Just the 'trying to fix it' that prolongs it out
Yep, it gets subtle.
Check out this new story by Vince Shubert, the wise storymaker of nonduality :-)
Naomi noticed it first as a micro-no.
Not a thought. A flinch.
She was lying in bed, afternoon light on the wall, trying to “rest” the way people say they rest—like it’s a task with a correct technique.
A tightness appeared under the ribs.
A small heat behind the eyes.
A pressure in the throat.
And then the familiar move:
This shouldn’t be here.
That was resistance.
She’d gotten good at spotting that one.
So she tried to do the “right thing.”
She softened. She allowed. She breathed.
And immediately—like a comedian stepping onto a stage right on cue—another movement arrived:
I shouldn’t be resisting.
That was resistance to resistance.
It wore a nicer outfit. It sounded wise, but it was still a no.
Naomi caught it and did what she always did when she caught something: she tried to fix it.
Okay… don’t resist the resistance to resistance.
And there it was again, even faster:
This is ridiculous. I’m doing it wrong. I should be beyond this.
That was resistance to the resistance to resistance.
A third layer.
It had judgement in it. A faint disgust. A tiny self-attack that felt like “motivation.”
She could feel each layer physically.
The first resistance: a hard clamp in the belly.
The second resistance: a tightening in the chest, like the body trying to manage itself.
The third: a prickling in the face and scalp, like a heat-map of embarrassment.
She lay there, watching it build like a stack of transparent plastic sheets.
Every sheet said “no,” but each one pretended it was “help.”
A thought came:
If I could just stop resisting, I’d be peaceful.
And then another:
If I could just be peaceful, I’d be awake.
And then another:
If I’m not peaceful, I’m failing.
Each thought felt like a little post-it note slapped onto raw sensation.
Post-its on reality.
Naomi had used that phrase before with the group.
Now she could see the entire wall papered with them.

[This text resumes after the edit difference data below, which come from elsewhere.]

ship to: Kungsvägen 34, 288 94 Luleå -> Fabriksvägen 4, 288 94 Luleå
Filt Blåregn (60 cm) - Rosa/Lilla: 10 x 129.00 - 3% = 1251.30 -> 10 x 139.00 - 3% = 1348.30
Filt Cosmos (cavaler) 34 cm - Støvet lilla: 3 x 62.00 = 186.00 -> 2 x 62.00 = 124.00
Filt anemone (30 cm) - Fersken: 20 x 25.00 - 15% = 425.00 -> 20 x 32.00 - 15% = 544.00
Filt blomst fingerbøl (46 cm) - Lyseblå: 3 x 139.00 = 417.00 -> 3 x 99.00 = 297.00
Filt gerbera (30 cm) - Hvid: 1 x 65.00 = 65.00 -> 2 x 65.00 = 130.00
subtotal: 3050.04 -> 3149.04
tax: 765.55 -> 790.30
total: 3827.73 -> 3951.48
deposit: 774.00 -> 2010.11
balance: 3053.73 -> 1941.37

She tried again: allow everything.
Instantly the mind produced its next innovation:
Fine. I allow… but I don’t like that I allow.
I don’t like that I don’t like that I allow.

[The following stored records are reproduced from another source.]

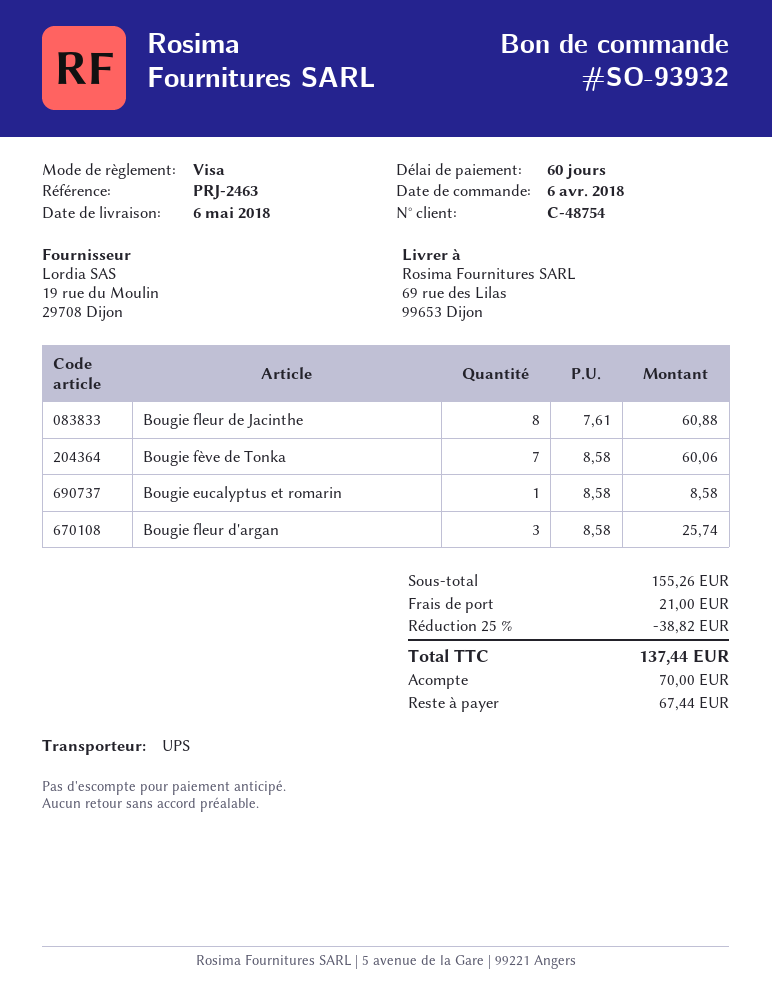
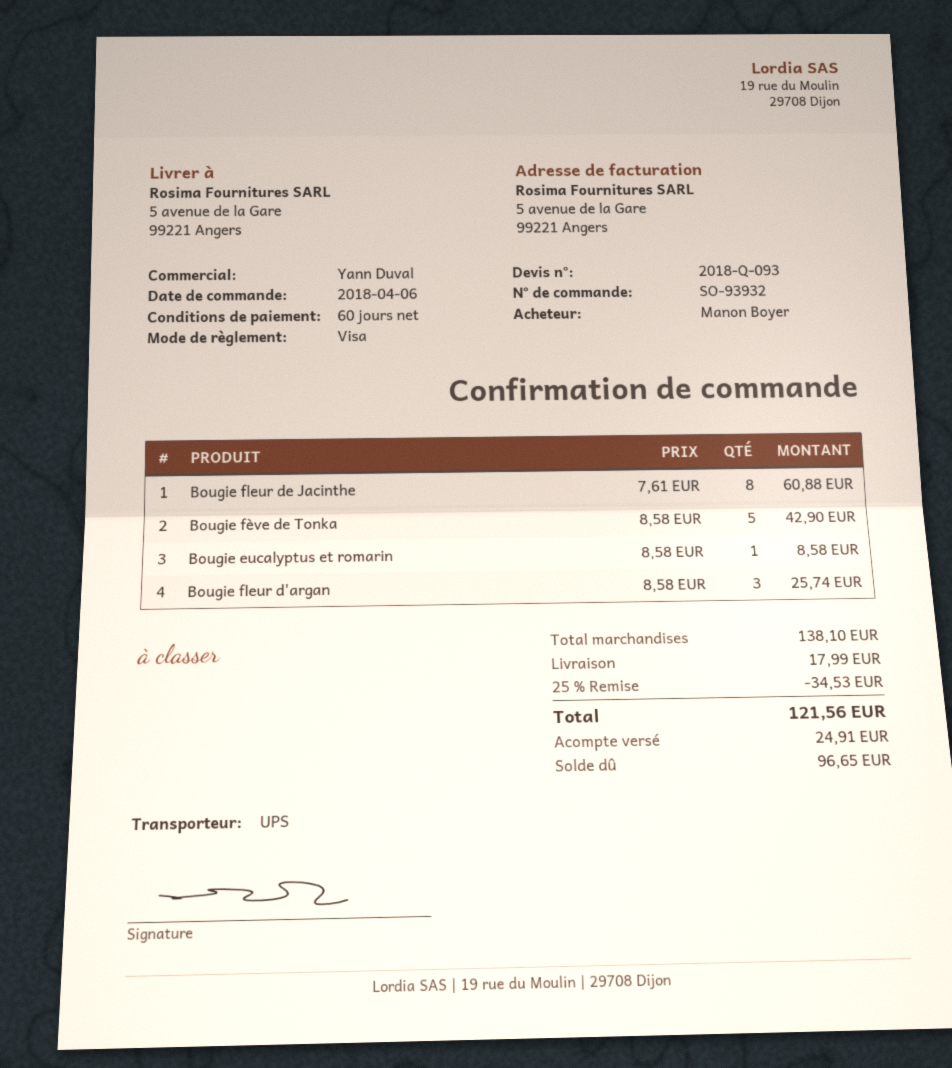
ship to: 69 rue des Lilas, 99653 Dijon -> 5 avenue de la Gare, 99221 Angers
Bougie fève de Tonka: 7 x 8.58 = 60.06 -> 5 x 8.58 = 42.90
subtotal: 155.26 -> 138.10
discount: 25% = 38.82 -> 25% = 34.53
shipping: 21.00 -> 17.99
total: 137.44 -> 121.56
deposit: 70.00 -> 24.91
balance: 67.44 -> 96.65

I don’t like that I don’t like that I don’t like—
It was so fast it became almost musical.
And then something strange happened.
For a moment, the stack was seen as a stack.
Not as a problem.
Not as a spiritual test.
Not as “her.”
Just a self-replicating pattern: no-no-no-no-no, wearing different masks.
Her shoulders dropped half a centimeter.
A laugh started in the chest—small, involuntary.
Not because she’d succeeded.
Because she’d finally noticed the joke:
Even the attempt to be free from resistance was… resistance.
The nervous system trying to edit itself.
Control dressing up as acceptance.
A loop trying to outrun its own shadow.
The laugh got bigger when she felt the last move trying to happen:
Don’t laugh. Take this seriously. This is important.
She laughed again—louder this time—because even that was another sheet.
And the laughter wasn’t some enlightened bliss.
It was simple relief at seeing the mechanics.
Not “I’m better.”
Just: Oh. This is what’s happening.
And in that, the whole stack loosened—not permanently, not forever—just enough that the body could breathe without negotiating with itself.